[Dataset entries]
________________________________________
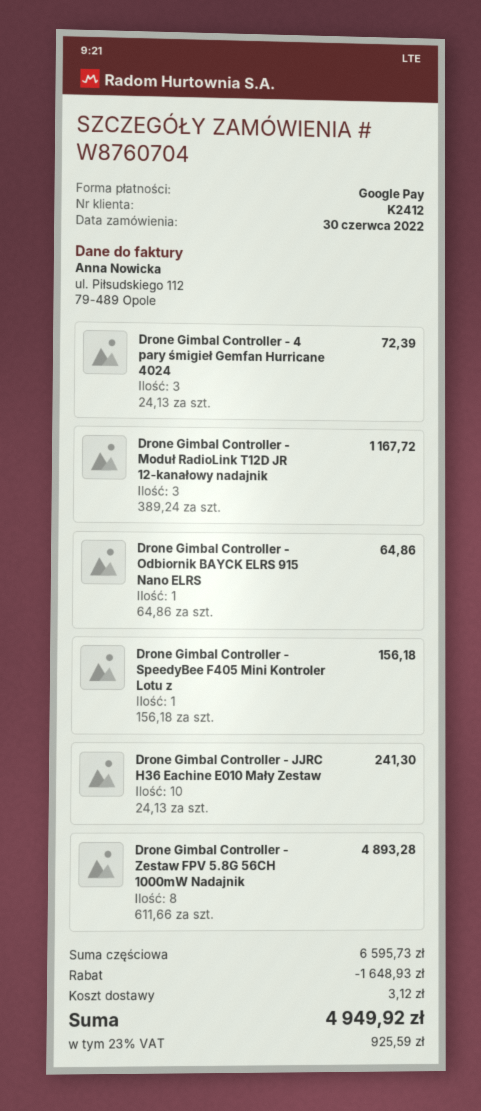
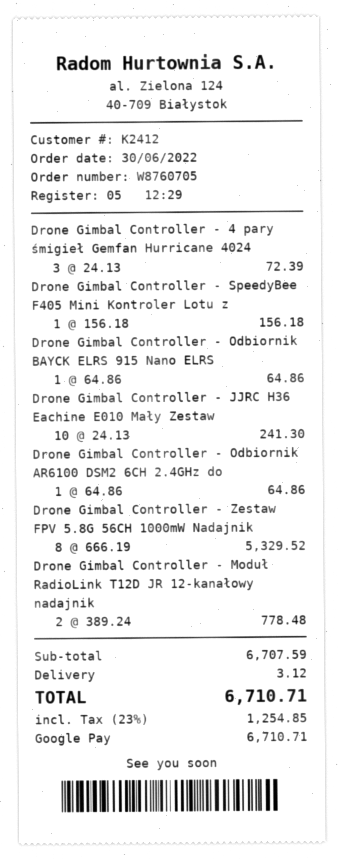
order number: W8760704 -> W8760705
Drone Gimbal Controller - Moduł RadioLink T12D JR 12-kanałowy nadajnik: 3 x 389.24 = 1167.72 -> 2 x 389.24 = 778.48
Drone Gimbal Controller - Zestaw FPV 5.8G 56CH 1000mW Nadajnik: 8 x 611.66 = 4893.28 -> 8 x 666.19 = 5329.52
Drone Gimbal Controller - Odbiornik AR6100 DSM2 6CH 2.4GHz do: none -> 1 x 64.86 = 64.86
subtotal: 6595.73 -> 6707.59
discount: 1648.93 -> none
tax: 23% = 925.59 -> 23% = 1254.85
total: 4949.92 -> 6710.71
________________________________________
Problem to solve: Transcribe every entry exactly, omitting pictures.

Reply:
order number: W8760704 -> W8760705
Drone Gimbal Controller - Moduł RadioLink T12D JR 12-kanałowy nadajnik: 3 x 389.24 = 1167.72 -> 2 x 389.24 = 778.48
Drone Gimbal Controller - Zestaw FPV 5.8G 56CH 1000mW Nadajnik: 8 x 611.66 = 4893.28 -> 8 x 666.19 = 5329.52
Drone Gimbal Controller - Odbiornik AR6100 DSM2 6CH 2.4GHz do: none -> 1 x 64.86 = 64.86
subtotal: 6595.73 -> 6707.59
discount: 1648.93 -> none
tax: 23% = 925.59 -> 23% = 1254.85
total: 4949.92 -> 6710.71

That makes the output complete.